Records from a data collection
------------
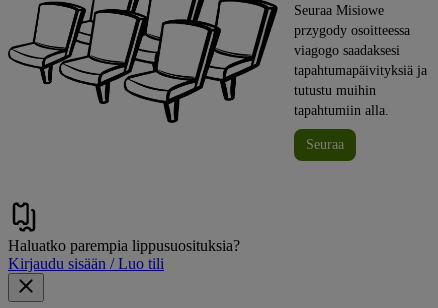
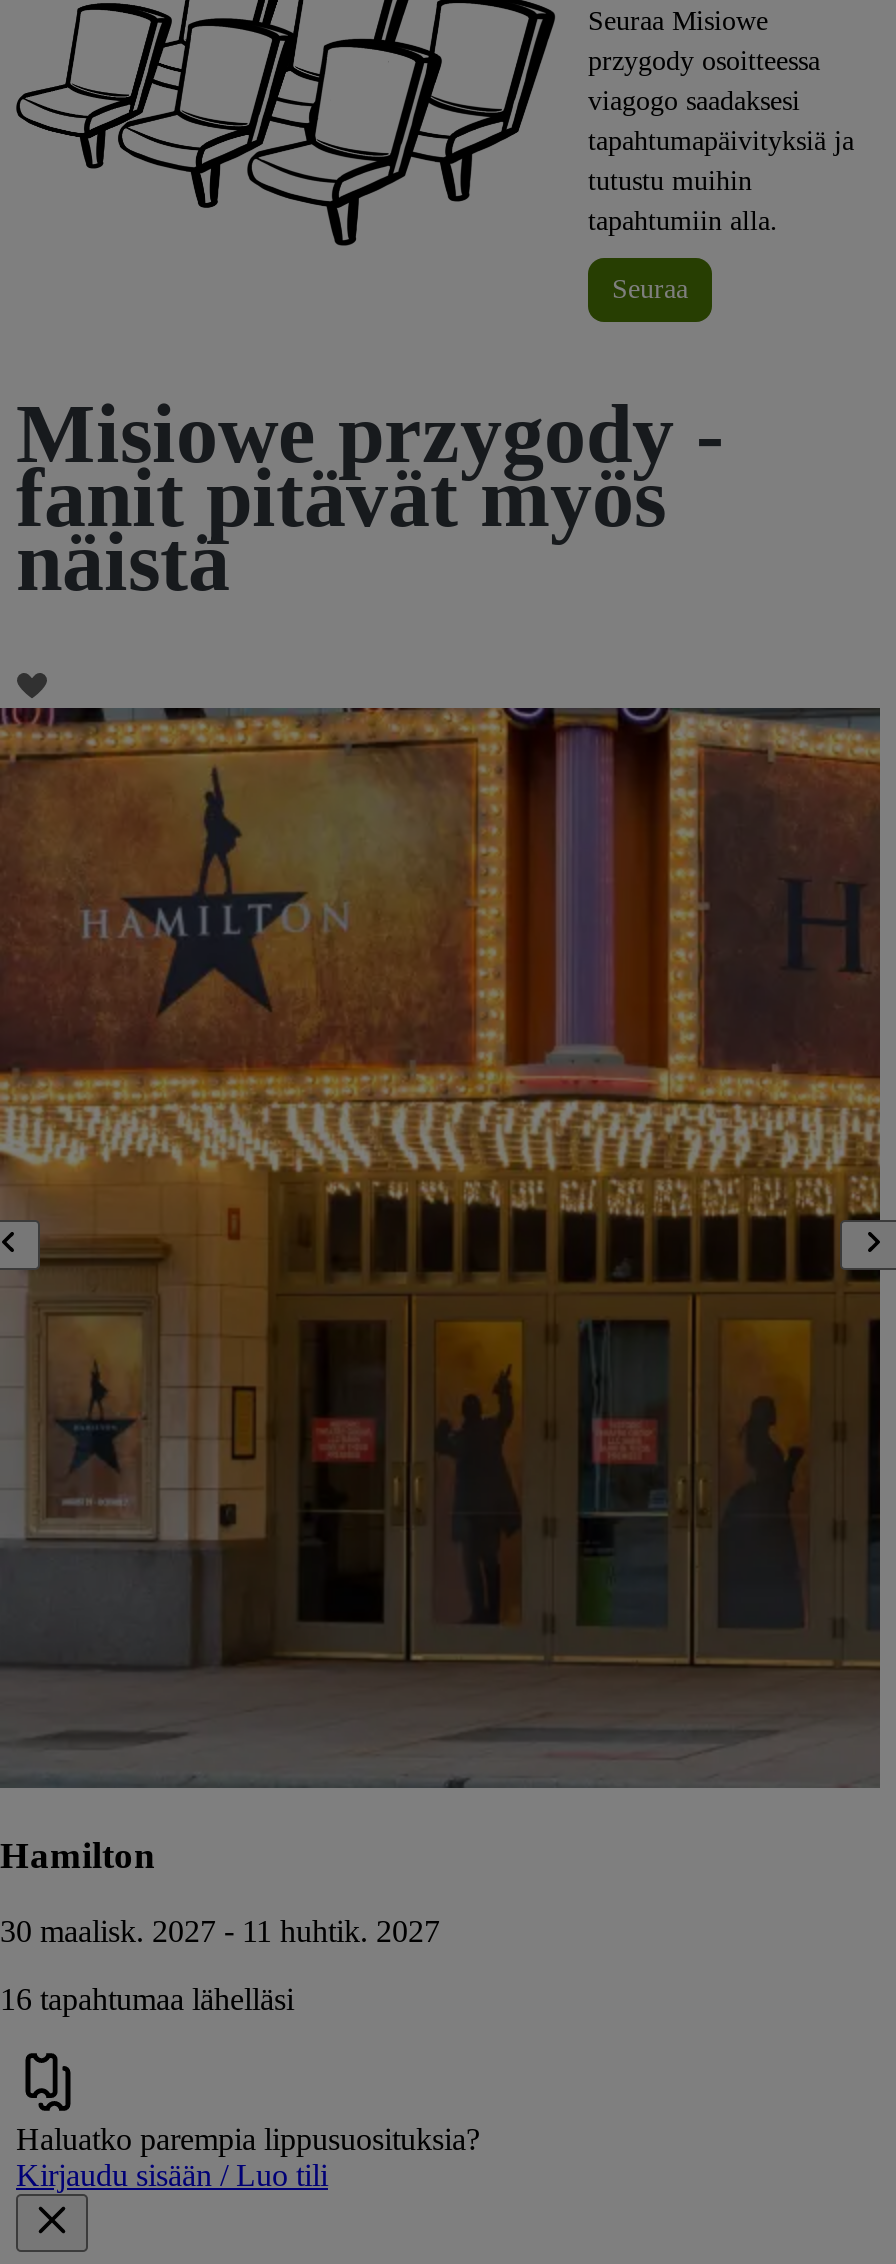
+ [image]
+ Hamilton
+ 30 maalisk. 2027 - 11 huhtik. 2027
+ 16 tapahtumaa lähelläsi

+ Misiowe przygody -
+ fanit pitävät myös
+ näistä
------------
(Problem requirements)
Output the entries exactly and keep every picture out of them.

(Answer space)
+ [image]
+ Hamilton
+ 30 maalisk. 2027 - 11 huhtik. 2027
+ 16 tapahtumaa lähelläsi

+ Misiowe przygody -
+ fanit pitävät myös
+ näistä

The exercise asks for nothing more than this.